* [Work task]: Begin at the top of the records below and print each line exactly until the line containing "Premium Fiber Detox" has been printed; any pictures are to be left out.

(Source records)
== Segment start ==

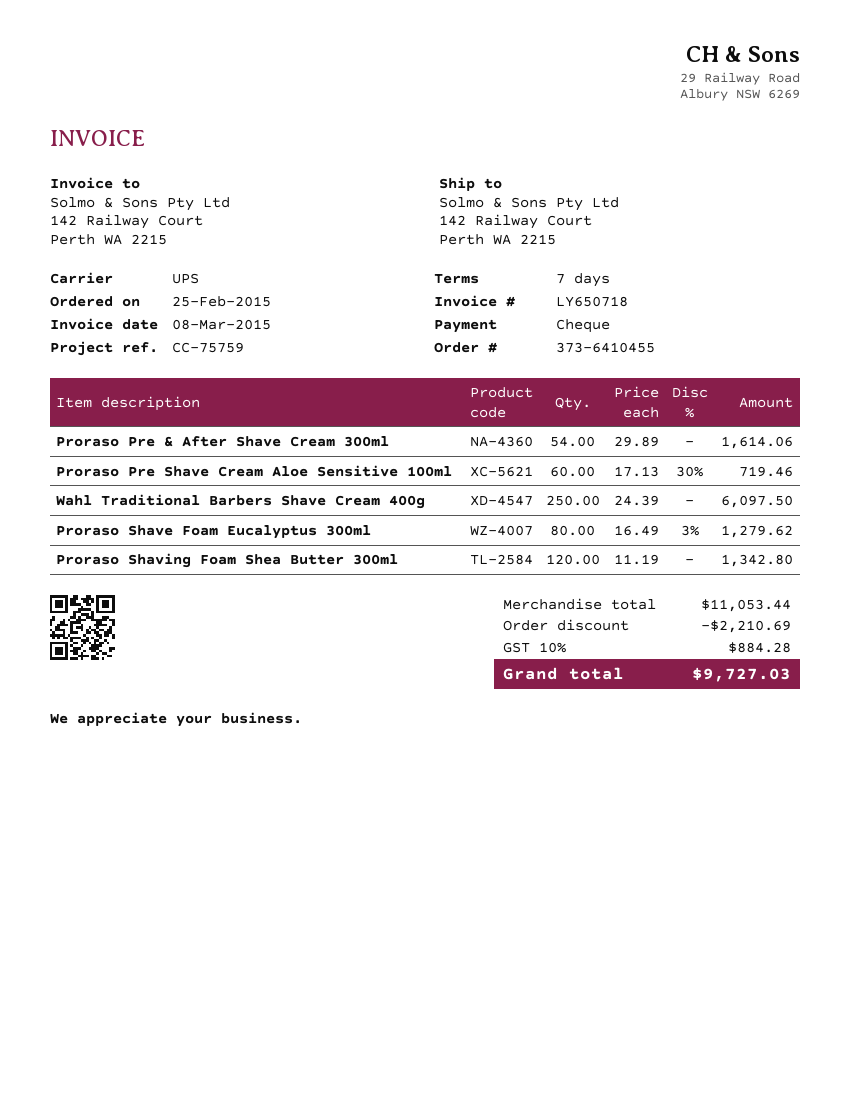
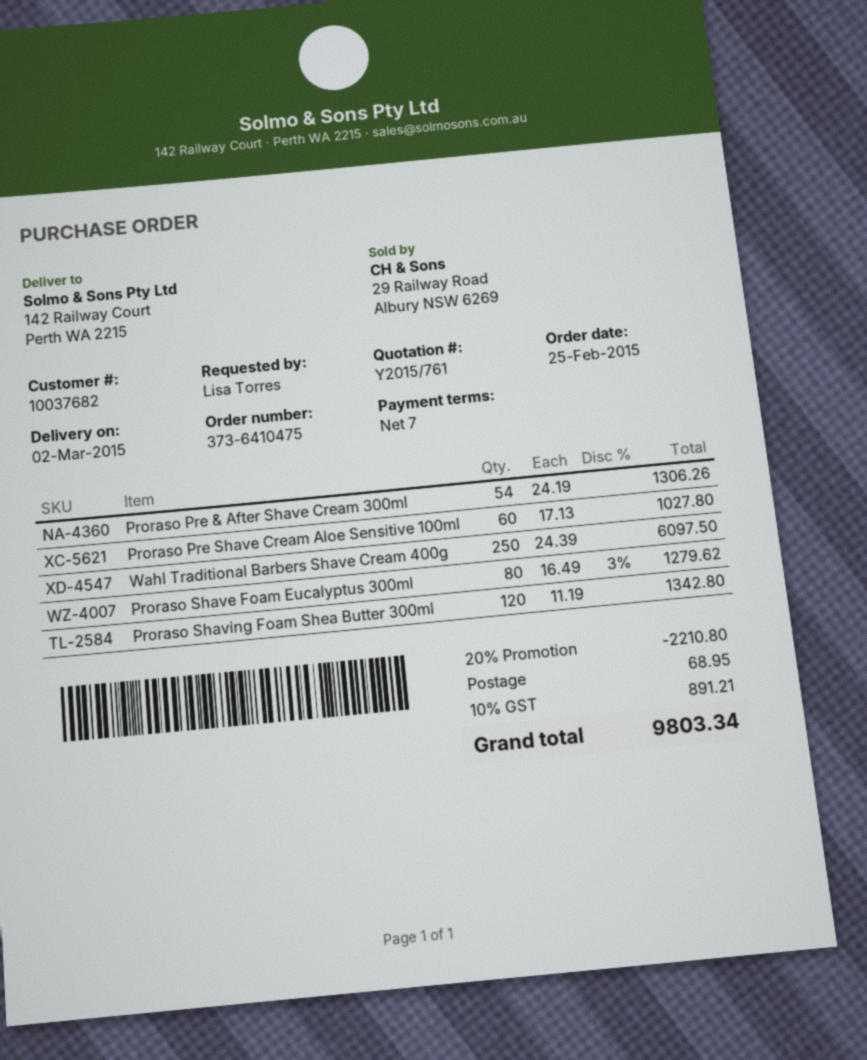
order number: 373-6410455 -> 373-6410475
Proraso Pre & After Shave Cream 300ml: 54 x 29.89 = 1614.06 -> 54 x 24.19 = 1306.26
Proraso Pre Shave Cream Aloe Sensitive 100ml: 60 x 17.13 - 30% = 719.46 -> 60 x 17.13 = 1027.80
discount: 2210.69 -> 2210.80
shipping: none -> 68.95
tax: 10% = 884.28 -> 10% = 891.21
total: 9727.03 -> 9803.34

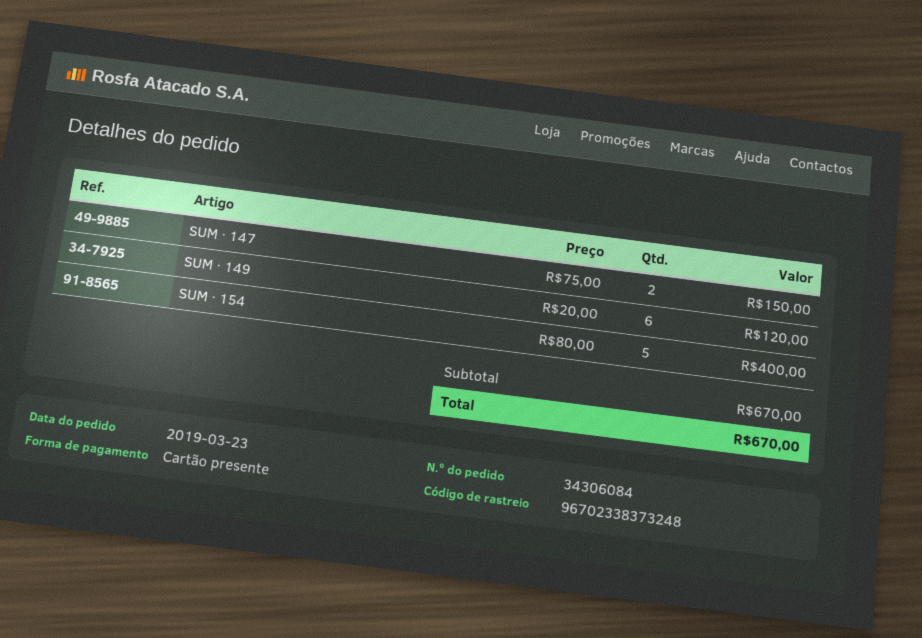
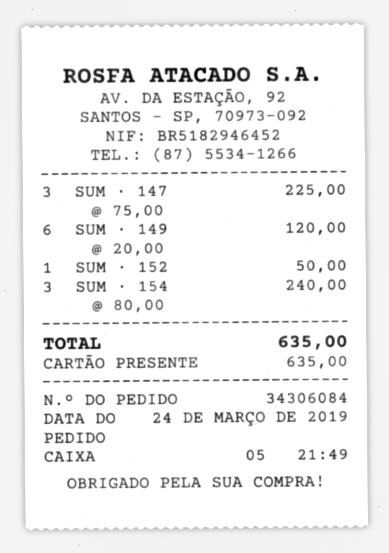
order date: 2019-03-23 -> 2019-03-24
SUM · 147: 2 x 75.00 = 150.00 -> 3 x 75.00 = 225.00
SUM · 154: 5 x 80.00 = 400.00 -> 3 x 80.00 = 240.00
SUM · 152: none -> 1 x 50.00 = 50.00
total: 670.00 -> 635.00

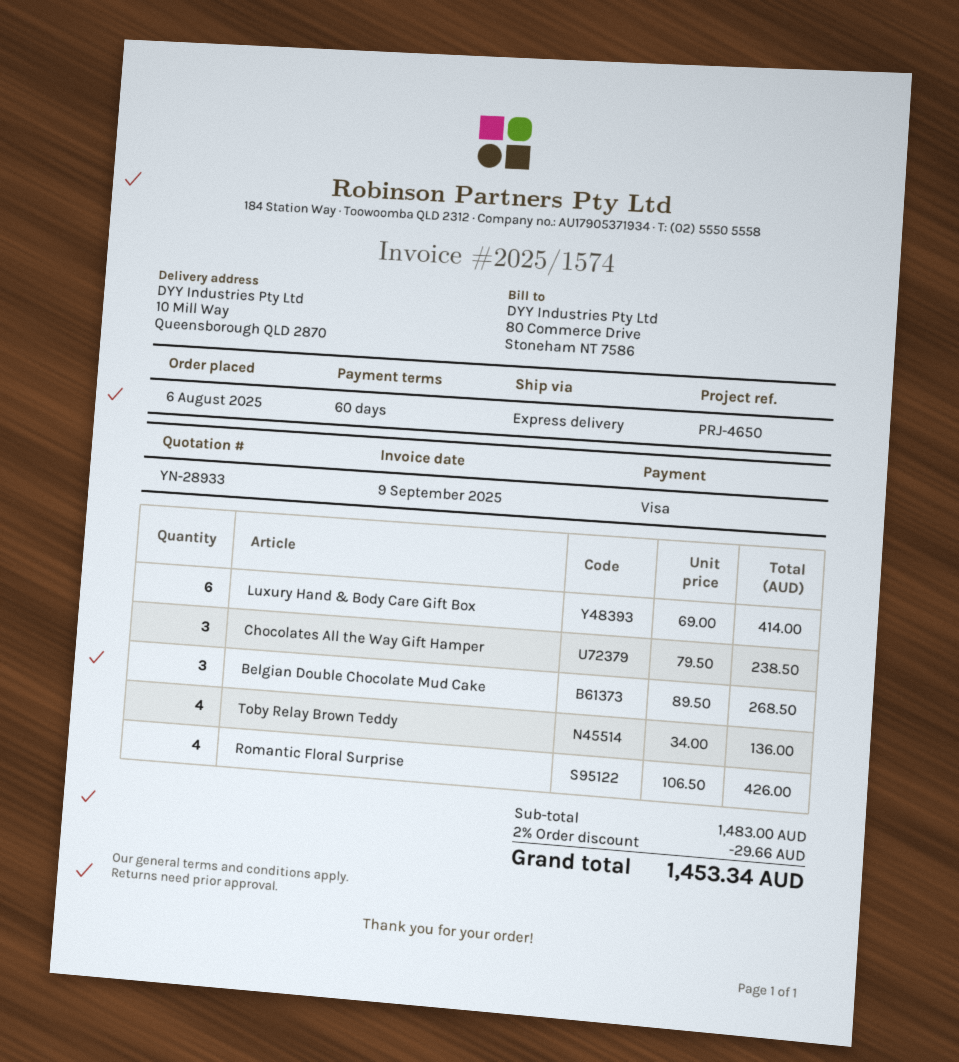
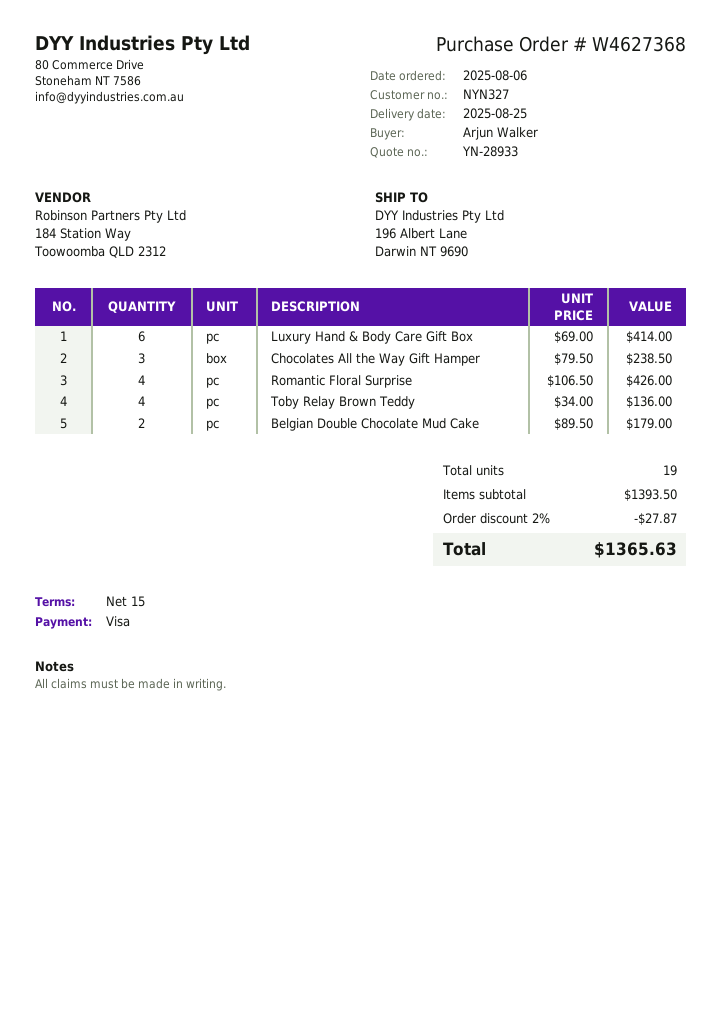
payment terms: 60 days -> 15 days
ship to: 10 Mill Way, Queensborough QLD 2870 -> 196 Albert Lane, Darwin NT 9690
Belgian Double Chocolate Mud Cake: 3 x 89.50 = 268.50 -> 2 x 89.50 = 179.00
subtotal: 1483.00 -> 1393.50
discount: 2% = 29.66 -> 2% = 27.87
total: 1453.34 -> 1365.63

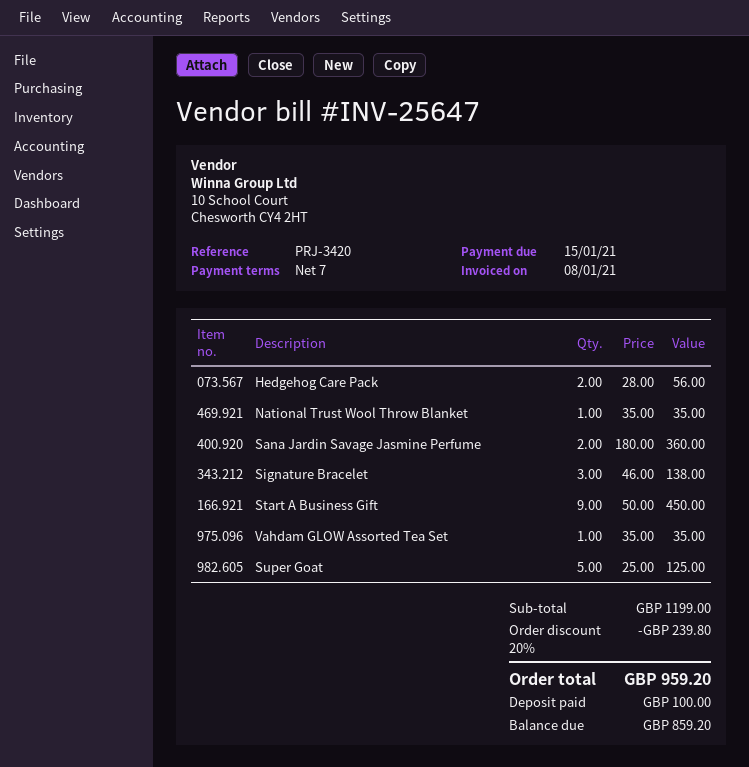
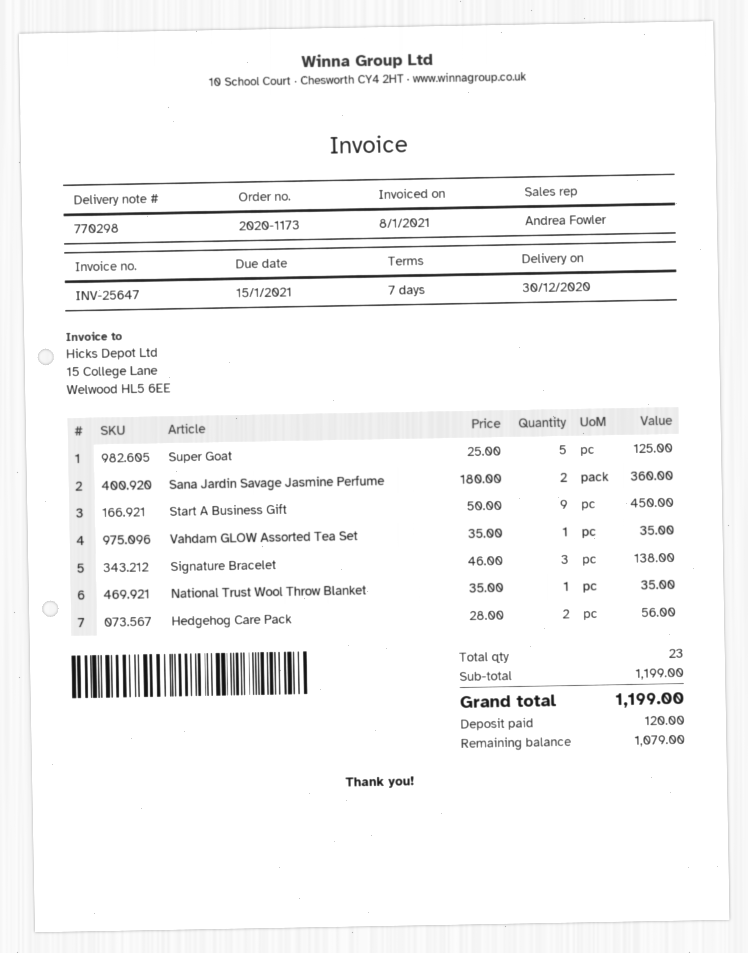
discount: 20% = 239.80 -> none
total: 959.20 -> 1199.00
deposit: 100.00 -> 120.00
balance: 859.20 -> 1079.00

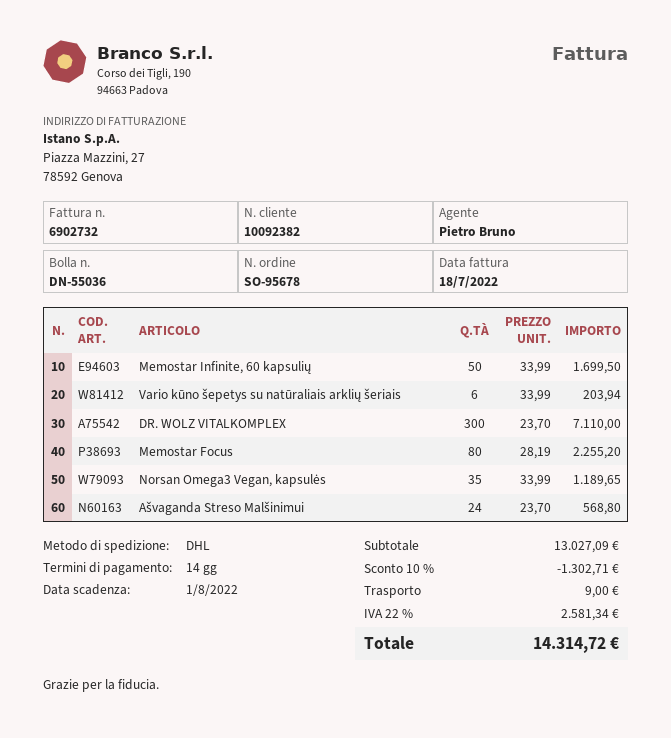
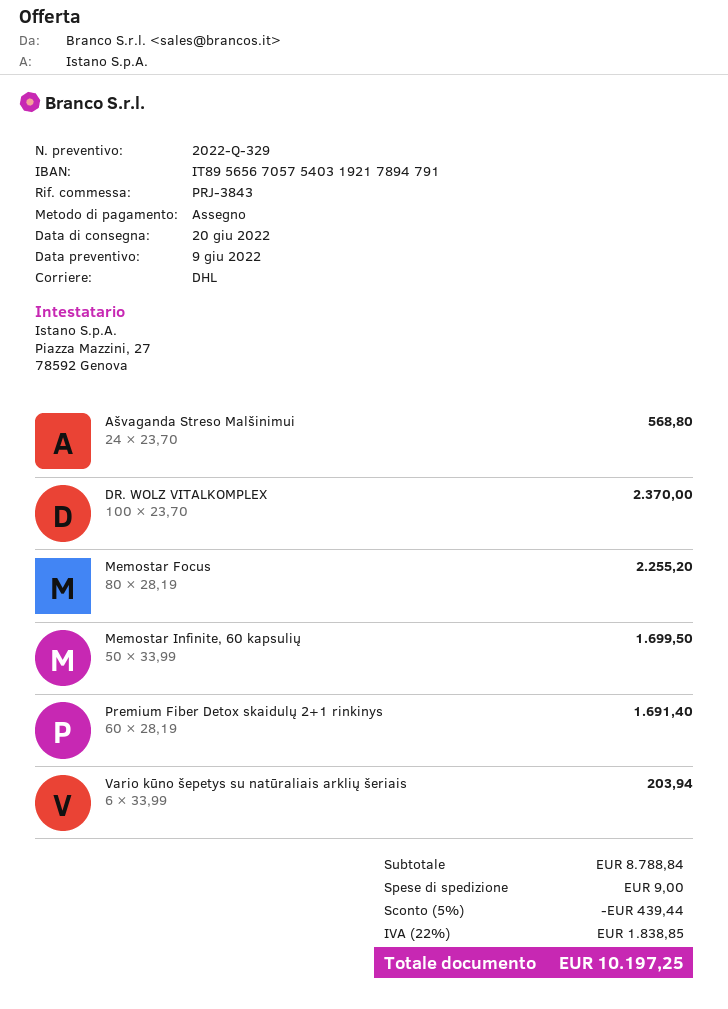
DR. WOLZ VITALKOMPLEX: 300 x 23.70 = 7110.00 -> 100 x 23.70 = 2370.00
Norsan Omega3 Vegan, kapsulės: 35 x 33.99 = 1189.65 -> none
Premium Fiber Detox skaidulų 2+1 rinkinys: none -> 60 x 28.19 = 1691.40
subtotal: 13027.09 -> 8788.84
discount: 10% = 1302.71 -> 5% = 439.44
tax: 22% = 2581.34 -> 22% = 1838.85
total: 14314.72 -> 10197.25

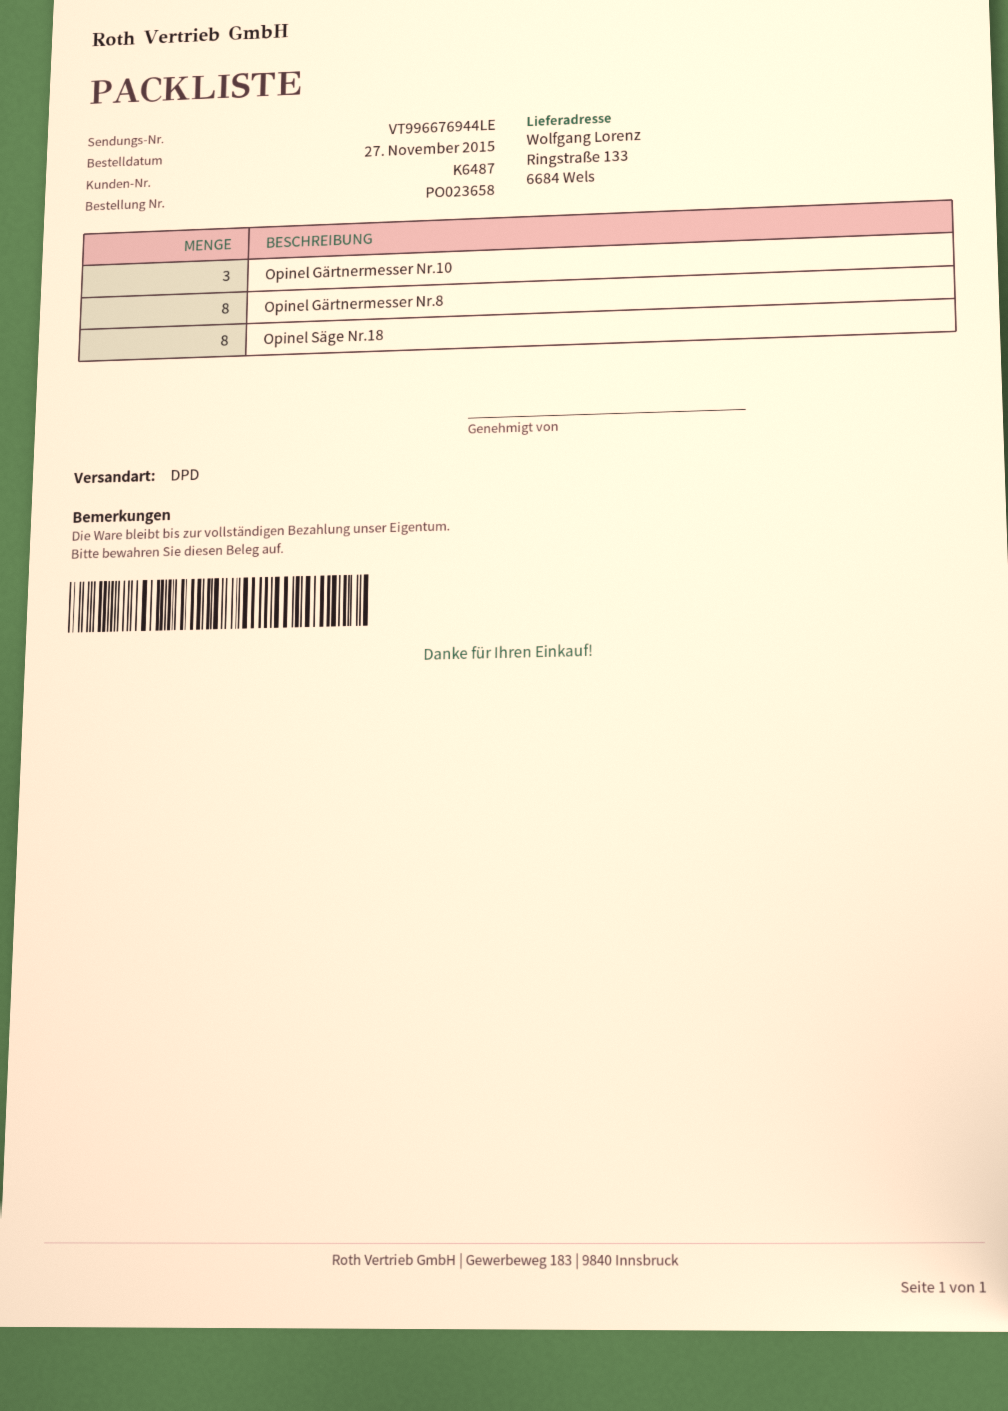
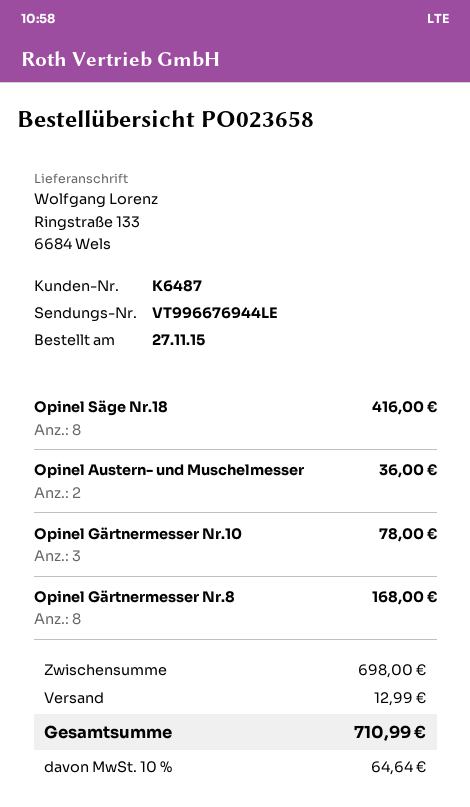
Opinel Austern- und Muschelmesser: none -> 2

== Segment end ==

* [Result for this exercise]:
order number: 373-6410455 -> 373-6410475
Proraso Pre & After Shave Cream 300ml: 54 x 29.89 = 1614.06 -> 54 x 24.19 = 1306.26
Proraso Pre Shave Cream Aloe Sensitive 100ml: 60 x 17.13 - 30% = 719.46 -> 60 x 17.13 = 1027.80
discount: 2210.69 -> 2210.80
shipping: none -> 68.95
tax: 10% = 884.28 -> 10% = 891.21
total: 9727.03 -> 9803.34

order date: 2019-03-23 -> 2019-03-24
SUM · 147: 2 x 75.00 = 150.00 -> 3 x 75.00 = 225.00
SUM · 154: 5 x 80.00 = 400.00 -> 3 x 80.00 = 240.00
SUM · 152: none -> 1 x 50.00 = 50.00
total: 670.00 -> 635.00

payment terms: 60 days -> 15 days
ship to: 10 Mill Way, Queensborough QLD 2870 -> 196 Albert Lane, Darwin NT 9690
Belgian Double Chocolate Mud Cake: 3 x 89.50 = 268.50 -> 2 x 89.50 = 179.00
subtotal: 1483.00 -> 1393.50
discount: 2% = 29.66 -> 2% = 27.87
total: 1453.34 -> 1365.63

discount: 20% = 239.80 -> none
total: 959.20 -> 1199.00
deposit: 100.00 -> 120.00
balance: 859.20 -> 1079.00

DR. WOLZ VITALKOMPLEX: 300 x 23.70 = 7110.00 -> 100 x 23.70 = 2370.00
Norsan Omega3 Vegan, kapsulės: 35 x 33.99 = 1189.65 -> none
Premium Fiber Detox skaidulų 2+1 rinkinys: none -> 60 x 28.19 = 1691.40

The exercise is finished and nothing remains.